Eu preciso amar sentindo a alma das mulheres, escavando cada tesouro oculto, desvendando cada ilha desconhecida, descobrindo seus mais puros sentimentos, sentindo que algo de encantado está se produzindo nos nossos destinos. Senão não vale a pena. Tempo perdido.

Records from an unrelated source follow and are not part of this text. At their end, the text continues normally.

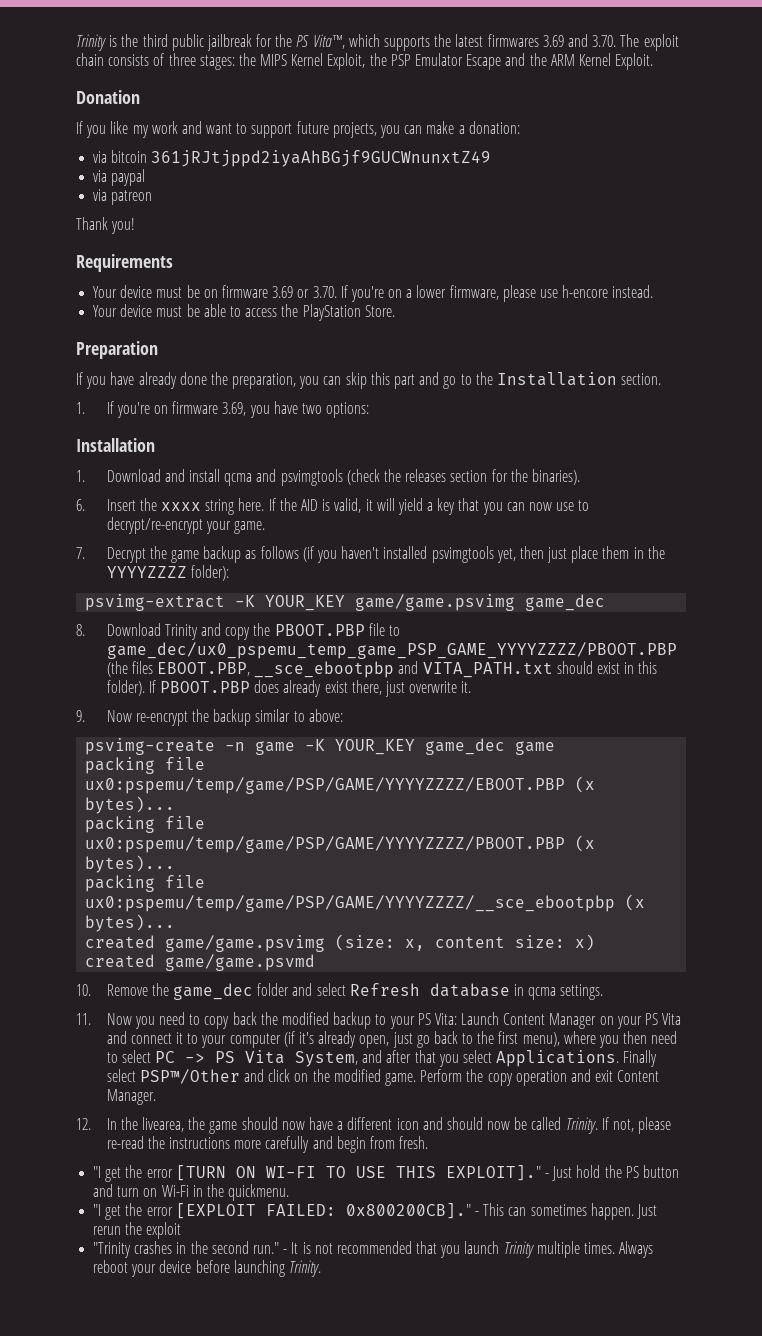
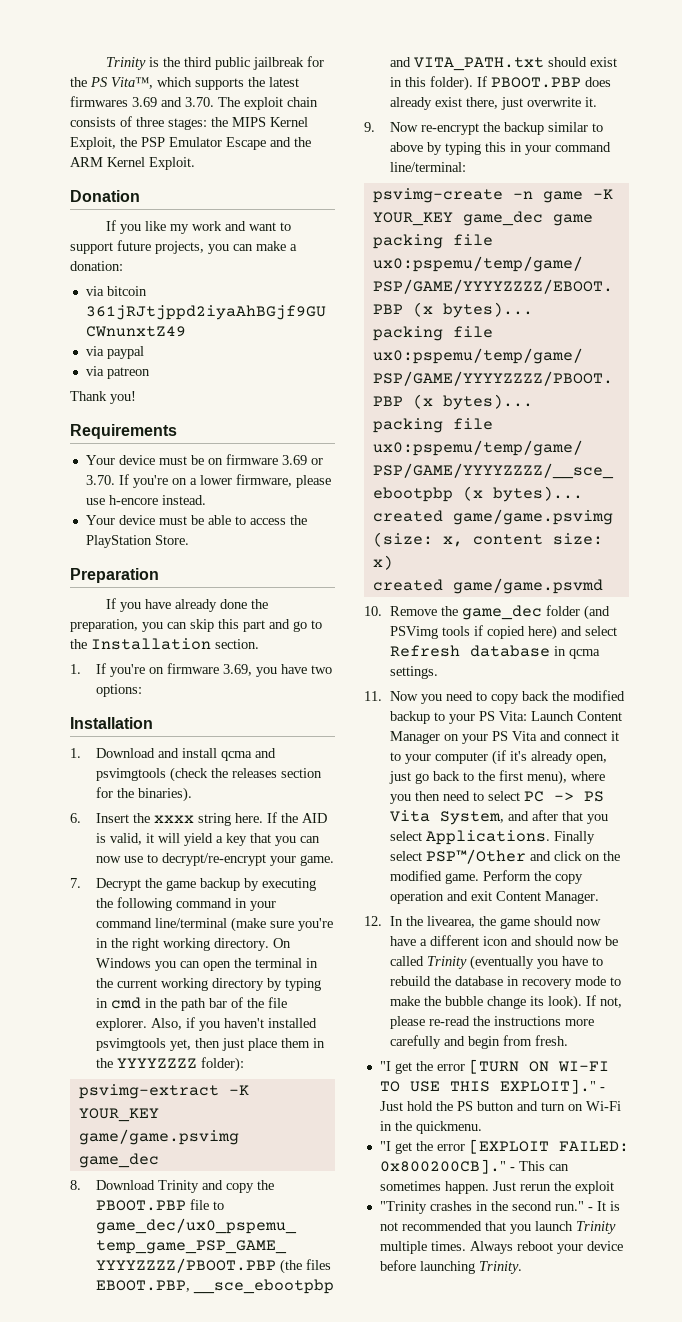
[245,546,314,562] as follows (if -> [244,878,317,891] [96,897,277,911] [96,917,334,932] [96,938,292,951] [96,958,319,971] [96,978,322,991] [96,997,288,1011] [96,1017,196,1031] by executing the following command in your command line/terminal (make sure you're in the right working directory. On Windows you can open the terminal in the current working directory by typing in cmd in the path bar of the file explorer. Also, if
[308,709,343,722] above: -> [390,142,612,155] [390,162,467,172] above by typing this in your command line/terminal:
(290, 989) none -> [584,605,611,620] [390,625,558,640] (and PSVimg tools if copied here)
[565,1117,598,1134] Trinity. -> [427,955,604,970] [390,976,622,989] [390,995,583,1010] Trinity (eventually you have to rebuild the database in recovery mode to make the bubble change its look).

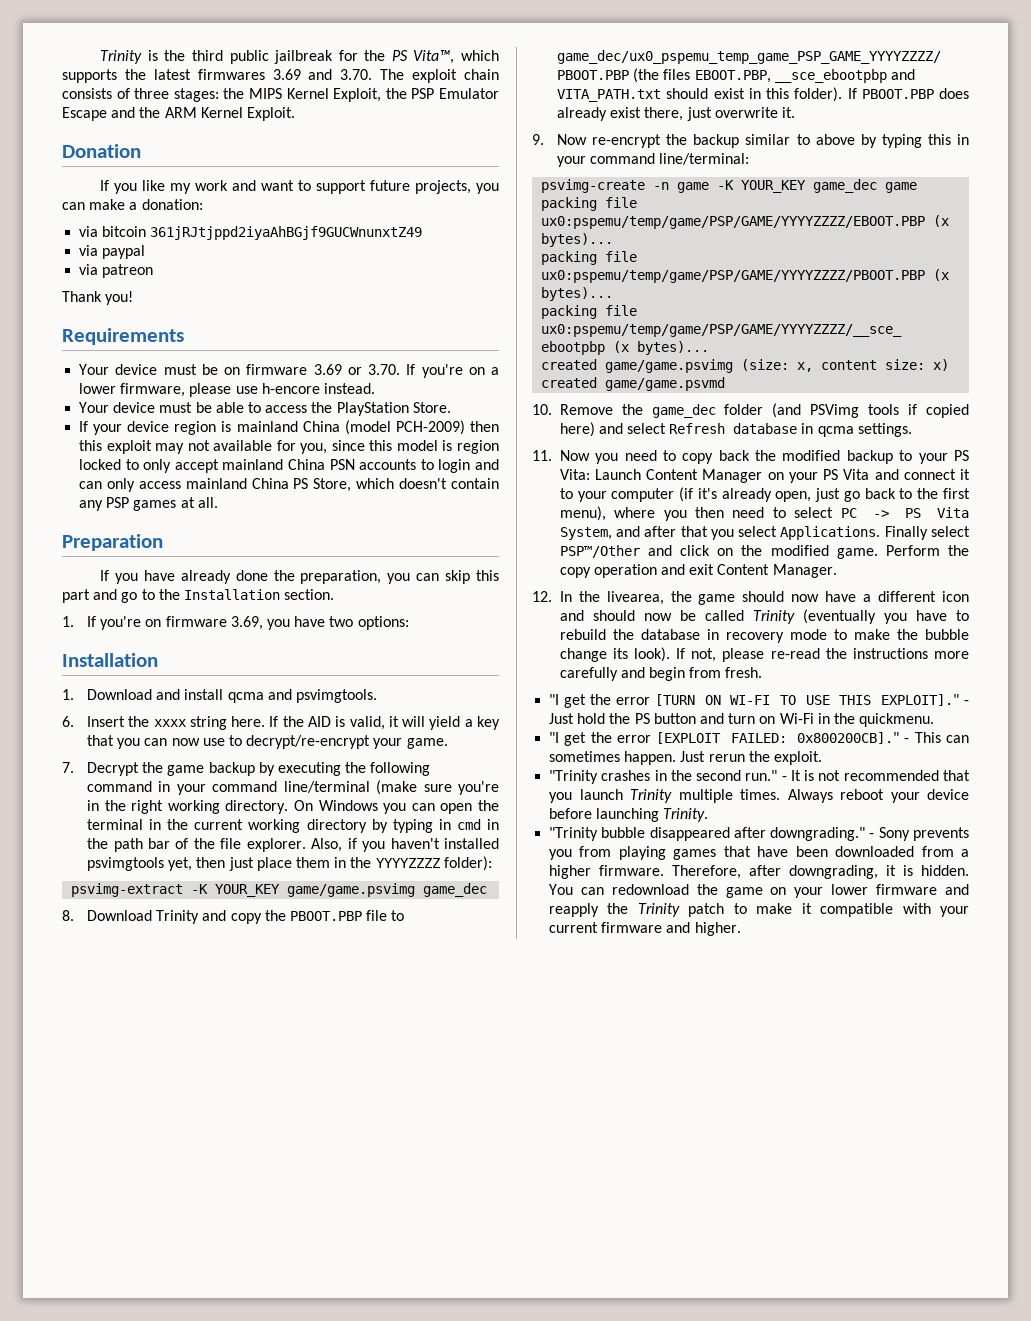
(189, 540) none -> [79,420,499,435] [79,440,500,454] [79,459,499,473] [79,478,499,492] [79,497,218,511] // If your device region is mainland China (model PCH-2009) then this exploit may not available for you, since this model is region locked to only accept mainland China PSN accounts to login and can only access mainland China PS Store, which doesn't contain any PSP games at all.
[96,767,323,782] [96,787,193,802] psvimgtools (check the releases section for the binaries). -> [295,689,377,703] psvimgtools.
[574,1181,614,1194] exploit -> [773,751,822,765] exploit.
(522, 1267) none -> [549,827,969,841] [549,846,969,860] [549,865,969,879] [549,884,969,898] [549,903,969,917] [549,922,741,936] // "Trinity bubble disappeared after downgrading." - Sony prevents you from playing games that have been downloaded from a higher firmware. Therefore, after downgrading, it is hidden. You can redownload the game on your lower firmware and reapply the Trinity patch to make it compatible with your current firmware and higher.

Abro bruscamente a porta de casa e caio no tumulto das ruas. Preciso reagir. O burburinho da cidade sempre foi um elixir revigorante para mim. Nunca falha. Os sons e imagens oriundos de todas as direções penetram na minha alma. Lâminas afiadas. Uma força estranha começa a me inundar. Estou vivo novamente. É preciso ganhar o pão de cada dia. Arregaço as mangas. Não posso esmorecer por completo. Essa perspectiva sombria de lutar pelo pão cotidiano deixa-me deprimido. Pouco importa. Baixo a cabeça. Feito um touro raivoso na arena, enfurecido pelos gritos alucinantes da platéia, enfrento todos os obstáculos possíveis e impossíveis, um por um, que se encontra diante de mim no decorrer do meu dia-a-dia.

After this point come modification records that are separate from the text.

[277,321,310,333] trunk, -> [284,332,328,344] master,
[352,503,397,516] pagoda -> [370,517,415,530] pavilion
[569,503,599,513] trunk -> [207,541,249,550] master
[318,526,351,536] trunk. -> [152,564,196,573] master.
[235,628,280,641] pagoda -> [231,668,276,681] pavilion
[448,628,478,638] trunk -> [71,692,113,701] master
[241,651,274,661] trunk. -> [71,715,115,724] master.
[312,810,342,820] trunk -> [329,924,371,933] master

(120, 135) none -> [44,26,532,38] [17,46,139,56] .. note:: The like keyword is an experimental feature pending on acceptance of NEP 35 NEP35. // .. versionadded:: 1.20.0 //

Parto na direção do toureiro na intenção de matá-lo, vou com raiva, porém, sei de antemão que não tenho nenhuma chance, eles são fortes, treinados, armados até os dentes com afiadas e pontiagudas espadas e resta-me somente baixar a cabeça e avançar com os olhos fechados. Vou cego, mas vou ! O alvo ou a direção pouco importa, de toda maneira é impossível atingí-los. Mesmo assim eu vou ! Embora, não acredite em milagres, não tenho outra alternativa, senão, tentar cega e bestamente uma avançada furiosa na direção do inimigo.

Necessito alimentar-me desta magra esperança e do inalcançável batendo na minha porta. Não posso me deixar abater assim, ainda resta-me alguma força, preciso tentar alguma coisa. Evito a todo custo ser massacrado pela vida como tantos dos meus antigos amigos de adolescência. Vou em frente, mesmo se não existe saída, mas vou ! Este é o meu dilema. Sigo tateando aqui e alí, tentado descobrir uma brecha, comendo da banda podre, porém, ninguém pode acusar-me de recuar diante do inimigo.

Acreditava que todos meus amigos de adolescência seriam grandes na vida : artistas, embaixadores, ladrões de luxo, cantores, falsificadores, músicos, expert em qualquer coisa. Nada seria obstáculo para essas mentes abertas e gozadoras. Impossível redigir um cenário diferente. Nunca imaginei derrotadas por uma coisa tão simples e banal : o cotidiano e a falta de oportunidade no mundo dos adultos.

Os anos acumulados de sofrimento e humilhação silenciosa conseguiram finalmente derrotá-los por completo. Uma guerra perdida muito antes de começada. Hoje são homens ranzinzas, derrotados, sem forças suficientes para tentar uma avançada, completamente domesticados, consuetudinários e passando de lado da verdadeira vida. Não resta nada daqueles adolescentes brincalhões, humanos, abertos para a vida. Não resta nada daquela época, nem sequer uma migalha daqueles rapazes e daquele tempo.

Eu tive muita sorte. Fui vacinado muito cedo. Não pedi nada. Pegaram-me na marra, colocaram-me uma camisa-de-força e me aplicaram várias doses do antídoto. Abestalhado a vida foi me empurrando com a barriga e, depois de todos estes anos, finalmente compreendi que é inadimissível recuar ou mesmo estagnar : era preciso ir em frente, sempre em frente. Criar o meu próprio destino. Não pedir nada emprestado. Não aceitar o destino pré-moldado dos meus vizinhos e conhecidos. Nunca fui derrotado neste jogo e rezo todo dia para não perder a minha vivacidade de adolescente.

Conservo ainda intacto os dias felizes em que me sentia completo, pleno, aeriano, feliz com o mundo ao meu redor, quase sobrevoando a vida, como se vivesse uma perpétua aventura ou um enredo de uma história em quadrinhos. Sempre tive essa sensação de que nada de mal poderia me acontecer. Bastava sair nas ruas e um avalanche de boas coisas rolavam na minha direção. Eu era o rei de um mundo minúsculo e colorido, mas era o meu mundo e ninguém tinha o direito de usurpá-lo.